Canada already has a national electronic system called Interac. It was established in 1984 and has a somewhat complicated fee schedule that generally maxes out around 35 cents per transaction. https://www.interac.ca/en/business/support/understanding-fee...
> If you want to draw this conclusion you’d have to calculate the cost of the alternative. What would the impact on prices be if there were no electronic payments?
The alternative is credit or debit cards with a tenth of the fees and no cashback, just like in every other country.
It’s a flat fee of 0.000025 and takes about a second for payments to go through on current gen blockchain L1s, many of which have retail Point of Sale systems.
You are failing to price in counter-party risk, exchange rate risk, and myriad other risks. Not to mention the cost of having a whole separate point of sale for a currency nobody has - or the fees for converting it back into a currency you can pay your suppliers and taxes with. Or the cost associated with reporting.

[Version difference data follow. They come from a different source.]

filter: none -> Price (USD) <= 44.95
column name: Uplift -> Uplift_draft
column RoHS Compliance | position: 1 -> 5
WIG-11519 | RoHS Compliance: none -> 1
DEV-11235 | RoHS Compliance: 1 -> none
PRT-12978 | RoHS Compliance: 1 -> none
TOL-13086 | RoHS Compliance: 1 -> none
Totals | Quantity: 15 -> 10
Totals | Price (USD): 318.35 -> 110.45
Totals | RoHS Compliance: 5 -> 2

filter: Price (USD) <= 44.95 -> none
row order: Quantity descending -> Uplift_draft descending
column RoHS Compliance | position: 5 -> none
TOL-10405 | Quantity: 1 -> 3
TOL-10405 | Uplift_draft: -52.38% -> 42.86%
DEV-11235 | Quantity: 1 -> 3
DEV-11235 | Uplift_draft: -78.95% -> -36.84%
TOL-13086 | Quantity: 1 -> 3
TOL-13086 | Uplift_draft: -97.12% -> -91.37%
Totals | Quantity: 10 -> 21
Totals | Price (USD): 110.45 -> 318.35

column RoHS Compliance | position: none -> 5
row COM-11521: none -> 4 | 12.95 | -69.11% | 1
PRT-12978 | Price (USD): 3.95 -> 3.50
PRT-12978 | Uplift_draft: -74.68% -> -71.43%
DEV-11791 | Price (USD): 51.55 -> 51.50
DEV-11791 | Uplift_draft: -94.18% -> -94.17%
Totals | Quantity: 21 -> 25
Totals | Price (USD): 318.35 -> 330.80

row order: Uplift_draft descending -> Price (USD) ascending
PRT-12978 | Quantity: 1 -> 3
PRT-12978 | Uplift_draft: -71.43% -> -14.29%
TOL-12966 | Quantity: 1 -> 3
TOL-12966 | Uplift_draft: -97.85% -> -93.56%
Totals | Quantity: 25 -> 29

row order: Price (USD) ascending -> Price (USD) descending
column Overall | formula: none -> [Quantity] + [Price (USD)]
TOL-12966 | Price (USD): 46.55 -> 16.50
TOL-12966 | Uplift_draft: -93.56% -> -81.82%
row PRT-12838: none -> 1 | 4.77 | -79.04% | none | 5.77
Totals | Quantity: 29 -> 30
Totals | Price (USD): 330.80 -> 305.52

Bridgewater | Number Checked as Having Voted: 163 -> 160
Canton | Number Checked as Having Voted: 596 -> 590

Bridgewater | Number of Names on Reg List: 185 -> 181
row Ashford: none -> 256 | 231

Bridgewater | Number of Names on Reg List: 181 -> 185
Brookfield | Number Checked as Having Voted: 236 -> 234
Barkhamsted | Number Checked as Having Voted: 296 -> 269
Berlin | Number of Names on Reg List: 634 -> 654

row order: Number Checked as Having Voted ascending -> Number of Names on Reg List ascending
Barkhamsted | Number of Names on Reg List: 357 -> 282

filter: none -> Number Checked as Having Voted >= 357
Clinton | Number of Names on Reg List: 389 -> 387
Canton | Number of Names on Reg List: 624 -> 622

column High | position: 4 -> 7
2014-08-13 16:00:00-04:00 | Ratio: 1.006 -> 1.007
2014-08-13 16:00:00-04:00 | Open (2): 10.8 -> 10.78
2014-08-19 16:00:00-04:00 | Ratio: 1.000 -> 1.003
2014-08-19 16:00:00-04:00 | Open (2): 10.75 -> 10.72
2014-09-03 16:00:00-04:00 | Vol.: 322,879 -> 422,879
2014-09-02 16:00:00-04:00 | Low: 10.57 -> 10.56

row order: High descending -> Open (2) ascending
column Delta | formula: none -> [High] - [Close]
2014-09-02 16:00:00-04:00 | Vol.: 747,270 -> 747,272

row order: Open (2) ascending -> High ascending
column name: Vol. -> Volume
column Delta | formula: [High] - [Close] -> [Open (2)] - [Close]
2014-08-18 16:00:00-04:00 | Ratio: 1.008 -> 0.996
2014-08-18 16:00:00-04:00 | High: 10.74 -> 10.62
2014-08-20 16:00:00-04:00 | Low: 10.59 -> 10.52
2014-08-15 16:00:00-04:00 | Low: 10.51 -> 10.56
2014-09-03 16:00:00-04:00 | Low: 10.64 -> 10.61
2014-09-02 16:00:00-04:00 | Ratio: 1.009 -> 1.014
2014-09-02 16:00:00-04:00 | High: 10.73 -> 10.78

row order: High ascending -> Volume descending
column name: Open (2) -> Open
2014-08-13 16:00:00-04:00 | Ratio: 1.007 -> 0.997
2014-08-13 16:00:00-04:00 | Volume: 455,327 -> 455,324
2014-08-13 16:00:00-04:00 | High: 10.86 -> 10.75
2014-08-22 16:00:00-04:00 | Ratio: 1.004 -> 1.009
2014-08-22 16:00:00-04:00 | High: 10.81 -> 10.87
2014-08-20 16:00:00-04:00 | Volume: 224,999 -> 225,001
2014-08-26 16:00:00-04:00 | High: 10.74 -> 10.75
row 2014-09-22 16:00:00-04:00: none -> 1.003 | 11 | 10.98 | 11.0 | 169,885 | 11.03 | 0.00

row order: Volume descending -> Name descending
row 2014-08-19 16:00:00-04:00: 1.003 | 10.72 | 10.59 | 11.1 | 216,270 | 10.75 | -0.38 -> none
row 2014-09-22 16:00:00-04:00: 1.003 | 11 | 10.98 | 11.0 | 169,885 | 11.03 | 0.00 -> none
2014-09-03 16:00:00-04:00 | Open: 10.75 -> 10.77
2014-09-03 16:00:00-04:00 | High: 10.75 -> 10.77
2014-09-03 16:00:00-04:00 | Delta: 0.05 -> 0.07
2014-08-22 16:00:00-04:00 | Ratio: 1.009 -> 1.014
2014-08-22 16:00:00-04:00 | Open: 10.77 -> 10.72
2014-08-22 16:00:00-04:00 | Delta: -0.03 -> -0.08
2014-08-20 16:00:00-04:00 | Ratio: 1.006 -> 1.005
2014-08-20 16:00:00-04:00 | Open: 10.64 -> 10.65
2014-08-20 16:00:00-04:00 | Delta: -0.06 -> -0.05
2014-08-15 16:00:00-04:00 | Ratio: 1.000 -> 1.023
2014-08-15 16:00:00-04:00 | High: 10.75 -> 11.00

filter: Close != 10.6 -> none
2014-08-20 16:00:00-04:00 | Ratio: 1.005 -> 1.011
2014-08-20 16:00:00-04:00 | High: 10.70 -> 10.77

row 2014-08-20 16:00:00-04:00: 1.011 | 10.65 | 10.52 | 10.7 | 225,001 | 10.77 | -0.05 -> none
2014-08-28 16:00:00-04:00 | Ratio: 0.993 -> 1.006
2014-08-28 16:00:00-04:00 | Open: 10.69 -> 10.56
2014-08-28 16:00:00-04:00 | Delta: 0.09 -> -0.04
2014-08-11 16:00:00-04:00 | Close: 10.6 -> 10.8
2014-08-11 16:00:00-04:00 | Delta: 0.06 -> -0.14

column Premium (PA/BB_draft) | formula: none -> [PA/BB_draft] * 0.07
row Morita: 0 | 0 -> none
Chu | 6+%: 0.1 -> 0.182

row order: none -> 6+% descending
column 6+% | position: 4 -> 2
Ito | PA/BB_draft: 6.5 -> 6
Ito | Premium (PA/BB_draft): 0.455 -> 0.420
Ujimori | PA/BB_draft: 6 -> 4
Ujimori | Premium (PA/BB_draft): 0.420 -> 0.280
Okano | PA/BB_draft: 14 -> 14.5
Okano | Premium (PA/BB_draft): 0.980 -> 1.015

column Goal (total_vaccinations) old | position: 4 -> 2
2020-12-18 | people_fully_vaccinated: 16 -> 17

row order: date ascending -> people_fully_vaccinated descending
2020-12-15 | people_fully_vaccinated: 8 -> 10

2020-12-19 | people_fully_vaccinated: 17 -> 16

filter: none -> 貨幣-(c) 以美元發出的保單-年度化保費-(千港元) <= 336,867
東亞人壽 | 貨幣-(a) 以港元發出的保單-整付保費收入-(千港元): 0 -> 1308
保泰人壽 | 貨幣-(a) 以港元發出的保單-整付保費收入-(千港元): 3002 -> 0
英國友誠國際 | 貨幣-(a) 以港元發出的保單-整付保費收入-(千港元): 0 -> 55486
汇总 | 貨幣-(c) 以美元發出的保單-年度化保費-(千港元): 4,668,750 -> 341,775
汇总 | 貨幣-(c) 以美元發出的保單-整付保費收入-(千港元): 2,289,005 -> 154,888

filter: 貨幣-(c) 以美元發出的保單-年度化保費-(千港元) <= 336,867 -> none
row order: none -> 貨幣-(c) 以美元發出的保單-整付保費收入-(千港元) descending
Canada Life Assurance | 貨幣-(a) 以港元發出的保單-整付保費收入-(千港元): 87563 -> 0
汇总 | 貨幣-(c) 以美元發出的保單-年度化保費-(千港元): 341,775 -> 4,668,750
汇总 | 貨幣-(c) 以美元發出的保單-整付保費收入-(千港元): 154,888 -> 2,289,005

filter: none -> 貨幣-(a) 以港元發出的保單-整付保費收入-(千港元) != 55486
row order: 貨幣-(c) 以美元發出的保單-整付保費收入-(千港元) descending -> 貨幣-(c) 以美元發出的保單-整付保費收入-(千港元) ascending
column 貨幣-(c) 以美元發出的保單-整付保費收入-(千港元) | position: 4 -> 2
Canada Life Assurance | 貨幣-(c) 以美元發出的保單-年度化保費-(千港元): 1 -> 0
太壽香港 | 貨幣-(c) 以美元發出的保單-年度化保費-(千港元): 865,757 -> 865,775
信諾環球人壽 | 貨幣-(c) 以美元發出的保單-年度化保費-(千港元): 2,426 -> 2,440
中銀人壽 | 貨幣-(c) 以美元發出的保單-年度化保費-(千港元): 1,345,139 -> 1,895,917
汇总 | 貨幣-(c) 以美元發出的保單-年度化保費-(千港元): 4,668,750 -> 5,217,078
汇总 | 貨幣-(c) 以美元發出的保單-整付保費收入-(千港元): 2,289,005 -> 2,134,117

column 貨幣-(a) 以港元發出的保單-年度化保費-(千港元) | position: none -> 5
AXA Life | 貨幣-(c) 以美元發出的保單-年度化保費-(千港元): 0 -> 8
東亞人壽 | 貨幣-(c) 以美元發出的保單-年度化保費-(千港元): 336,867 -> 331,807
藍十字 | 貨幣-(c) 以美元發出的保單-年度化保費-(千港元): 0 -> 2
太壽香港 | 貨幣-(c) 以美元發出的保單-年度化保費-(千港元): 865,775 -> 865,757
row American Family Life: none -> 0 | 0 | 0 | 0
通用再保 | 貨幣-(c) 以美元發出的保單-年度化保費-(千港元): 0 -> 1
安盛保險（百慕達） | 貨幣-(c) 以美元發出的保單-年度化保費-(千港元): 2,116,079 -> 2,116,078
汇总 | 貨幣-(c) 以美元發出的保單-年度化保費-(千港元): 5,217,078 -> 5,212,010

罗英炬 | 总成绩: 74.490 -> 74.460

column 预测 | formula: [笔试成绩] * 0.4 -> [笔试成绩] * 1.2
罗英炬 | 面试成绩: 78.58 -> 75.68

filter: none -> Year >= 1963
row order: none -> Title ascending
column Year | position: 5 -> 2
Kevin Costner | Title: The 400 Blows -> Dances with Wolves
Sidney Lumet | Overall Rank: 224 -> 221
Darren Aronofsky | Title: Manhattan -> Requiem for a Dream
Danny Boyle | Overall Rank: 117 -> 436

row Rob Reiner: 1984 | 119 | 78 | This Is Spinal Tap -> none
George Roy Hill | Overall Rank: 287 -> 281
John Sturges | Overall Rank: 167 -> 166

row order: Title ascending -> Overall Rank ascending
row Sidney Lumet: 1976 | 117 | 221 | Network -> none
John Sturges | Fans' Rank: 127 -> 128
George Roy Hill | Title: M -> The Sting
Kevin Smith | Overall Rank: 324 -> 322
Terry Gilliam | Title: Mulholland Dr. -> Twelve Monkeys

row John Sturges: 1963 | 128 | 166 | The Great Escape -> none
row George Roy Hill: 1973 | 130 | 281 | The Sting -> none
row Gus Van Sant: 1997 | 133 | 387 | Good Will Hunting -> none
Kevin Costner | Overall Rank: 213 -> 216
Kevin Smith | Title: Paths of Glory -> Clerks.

You can pay a very similar flat 1/3 of a cent fee for an instant FedNow payment with none of those risks or costs starting in July.
Cash, bank transfers, etc don't price in counter-party risk either. The only thing that does is Visa, and that's a layer on top of your existing statutory rights. Agreed re: fiat onramp/offramp.
0.3c is still far in excess of 0.0025c but maybe that won't matter.
The wild fluctuations in exchange rate and having a terminal for a currency nobody uses are a dramatically bigger risk than 0.3c - and yes, your counter-party risk is a non-issue in legacy finance.
[1] - https://www.thebalancemoney.com/credit-card-surcharges-31542...
TLDR: The existence of credit cards is basically an automatic 2-3% inflation on prices. As a fraction of income, this hurts the poor the worst. The better off get this 2% back as rewards. Cash payers get nothing back.